Find the "[31,1091,67,1110] 패킷 -> [63,921,100,939] Flag" line in the records below and repeat it and every later line exactly, up to the last; do not include pictures.

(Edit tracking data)
★ ★ ★ ★
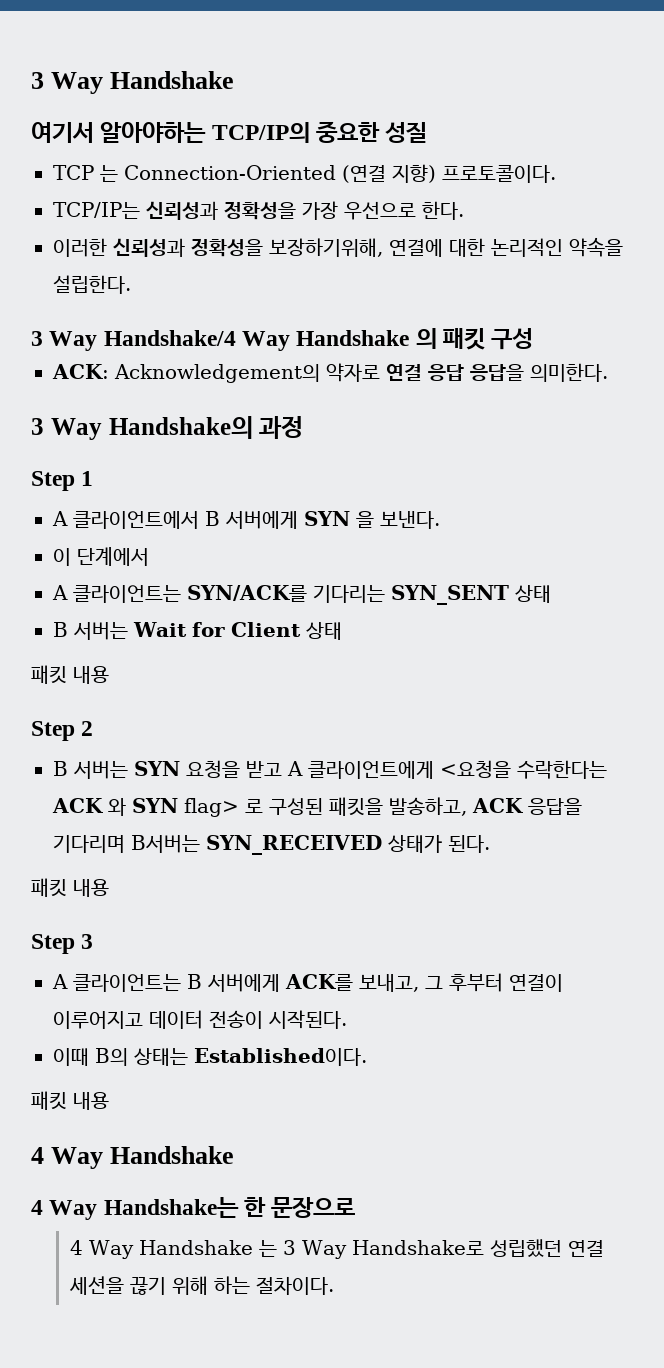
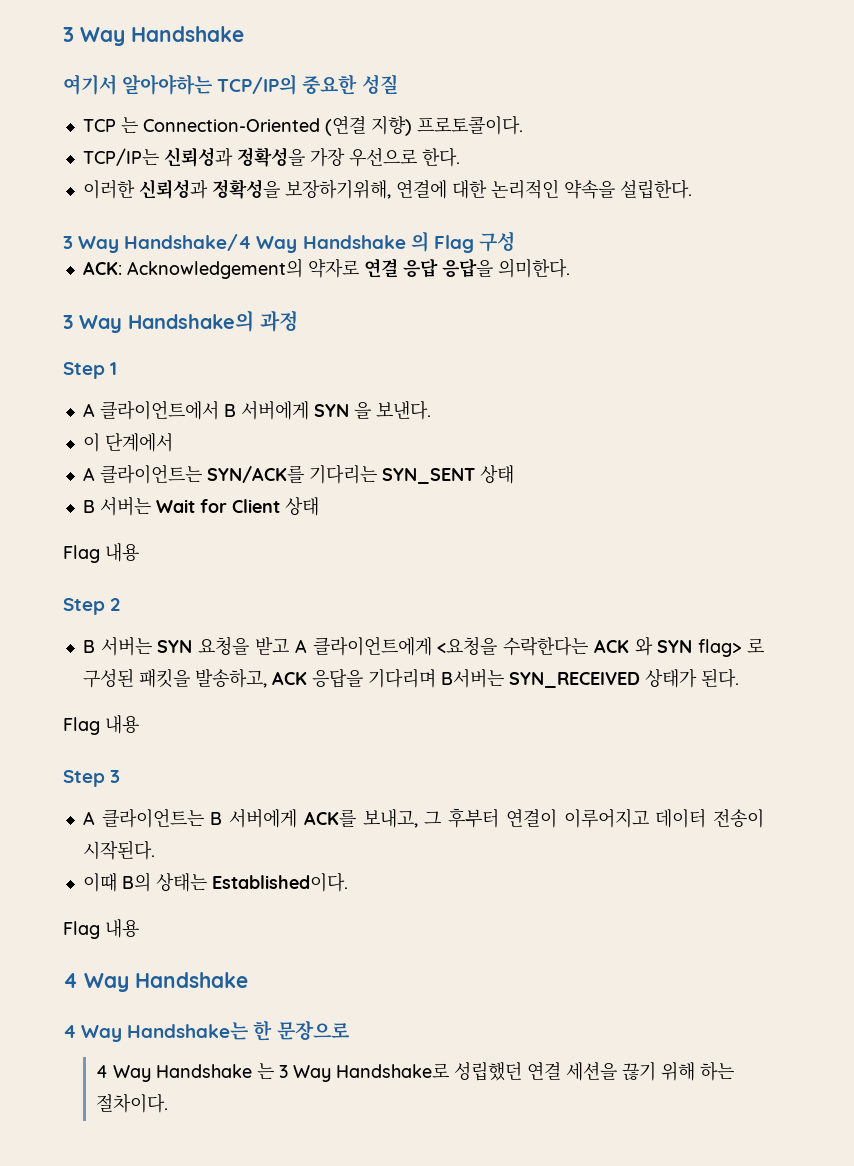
[443,328,486,350] 패킷 -> [433,235,474,253] Flag
[31,665,67,684] 패킷 -> [63,545,100,563] Flag
[31,878,67,897] 패킷 -> [63,717,100,735] Flag
[31,1091,67,1110] 패킷 -> [63,921,100,939] Flag

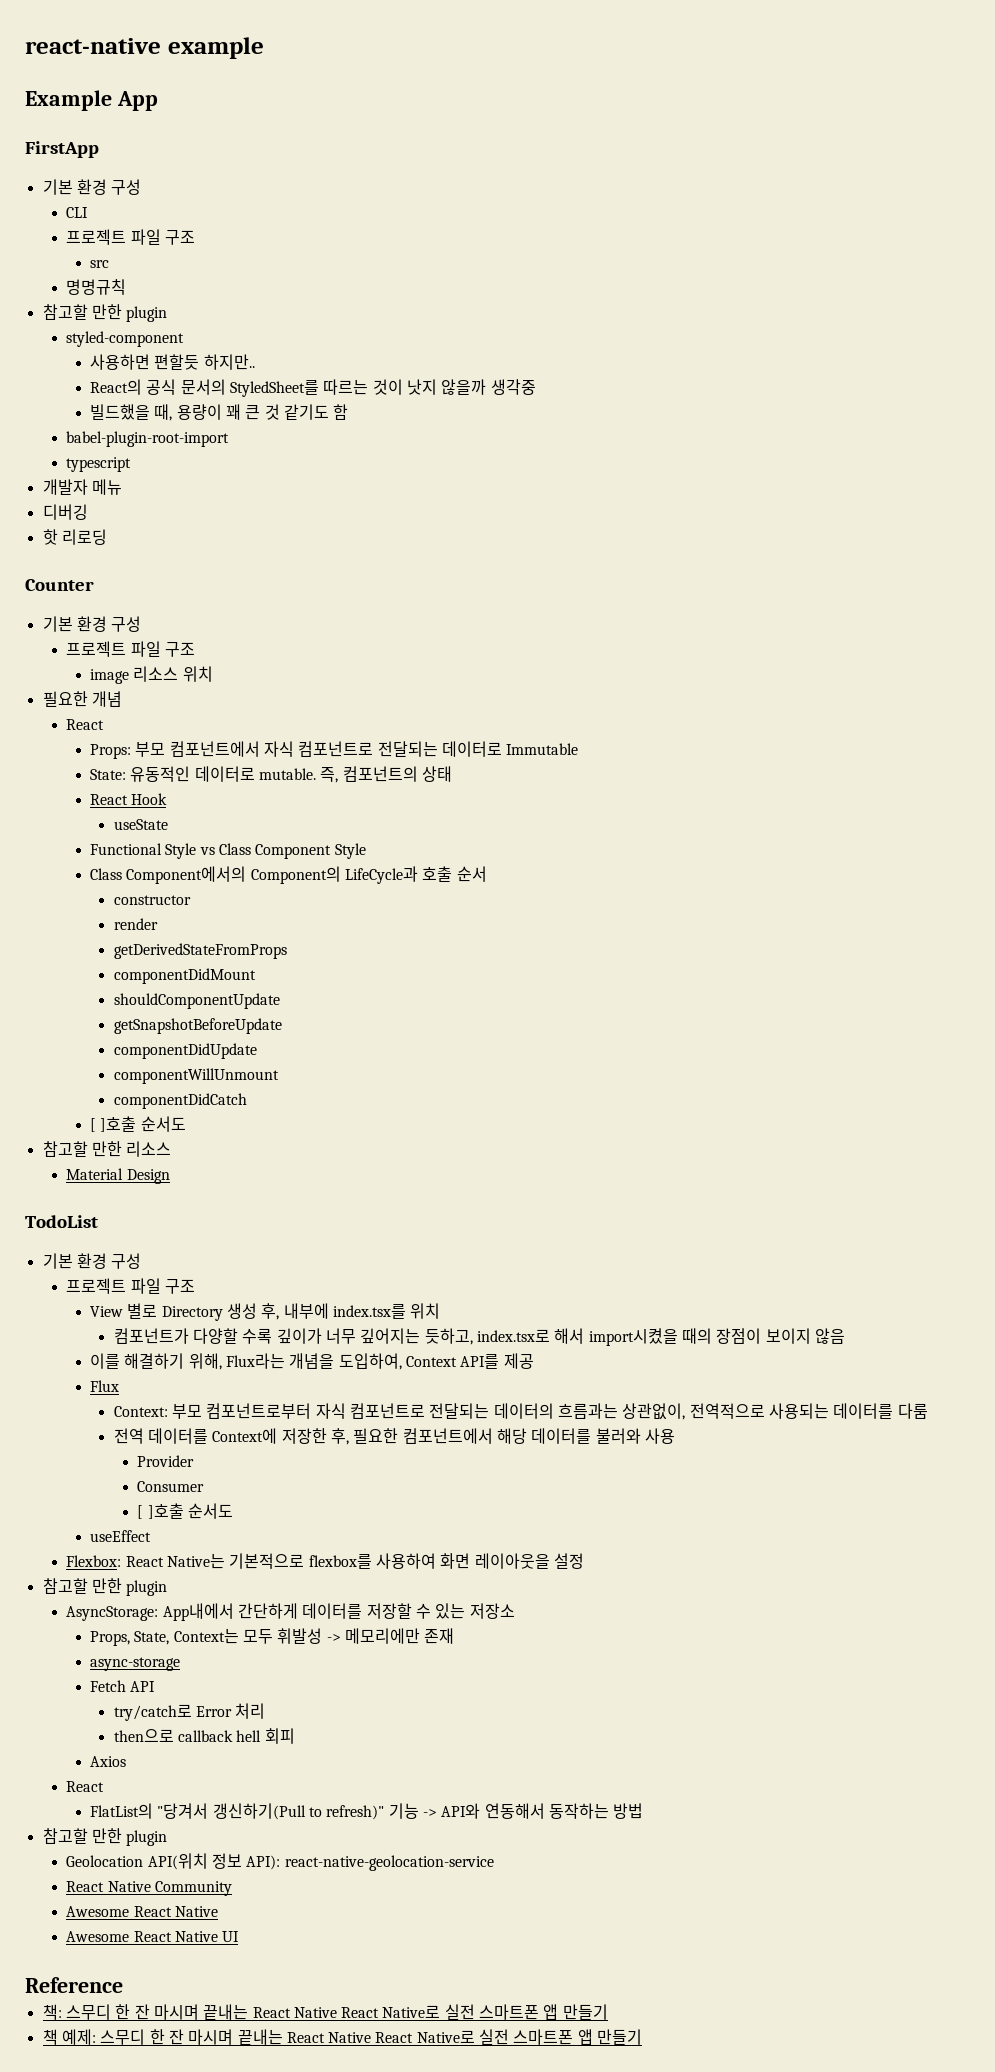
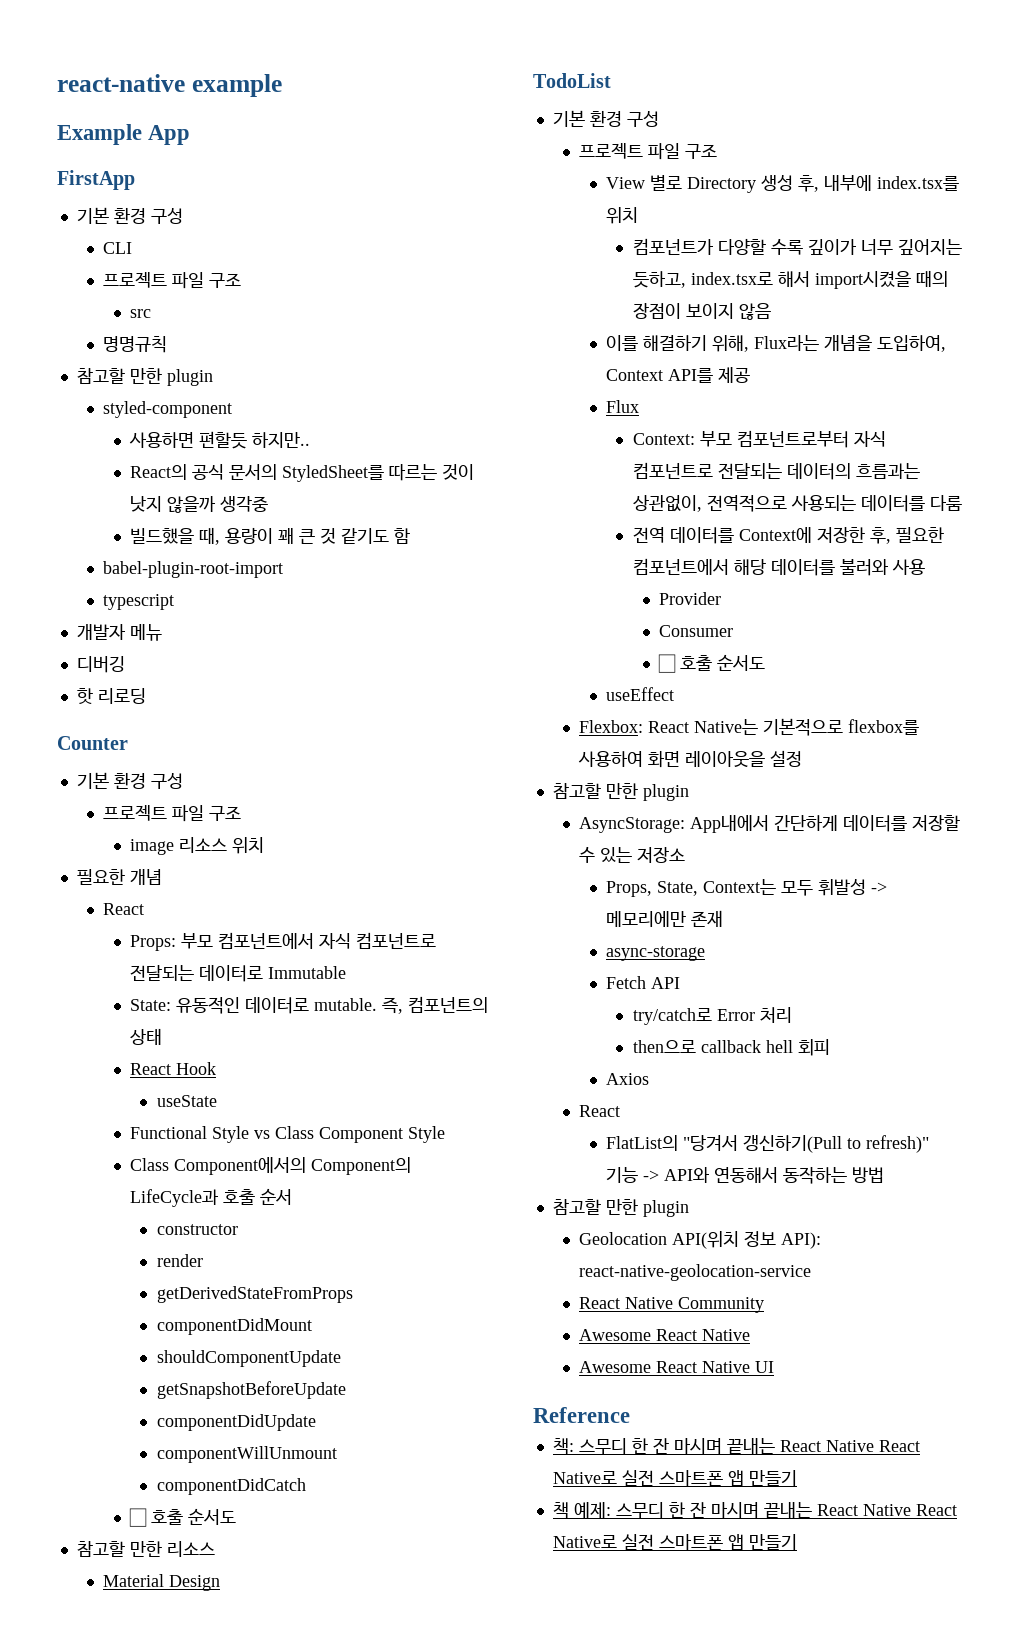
[89,1116,137,1132] [ ]호출 -> [129,1508,184,1527] ☐ 호출
[137,1503,184,1519] [ ]호출 -> [658,654,713,673] ☐ 호출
★ ★ ★ ★
EXERCISE OUTPUT
[31,1091,67,1110] 패킷 -> [63,921,100,939] Flag

[89,1116,137,1132] [ ]호출 -> [129,1508,184,1527] ☐ 호출
[137,1503,184,1519] [ ]호출 -> [658,654,713,673] ☐ 호출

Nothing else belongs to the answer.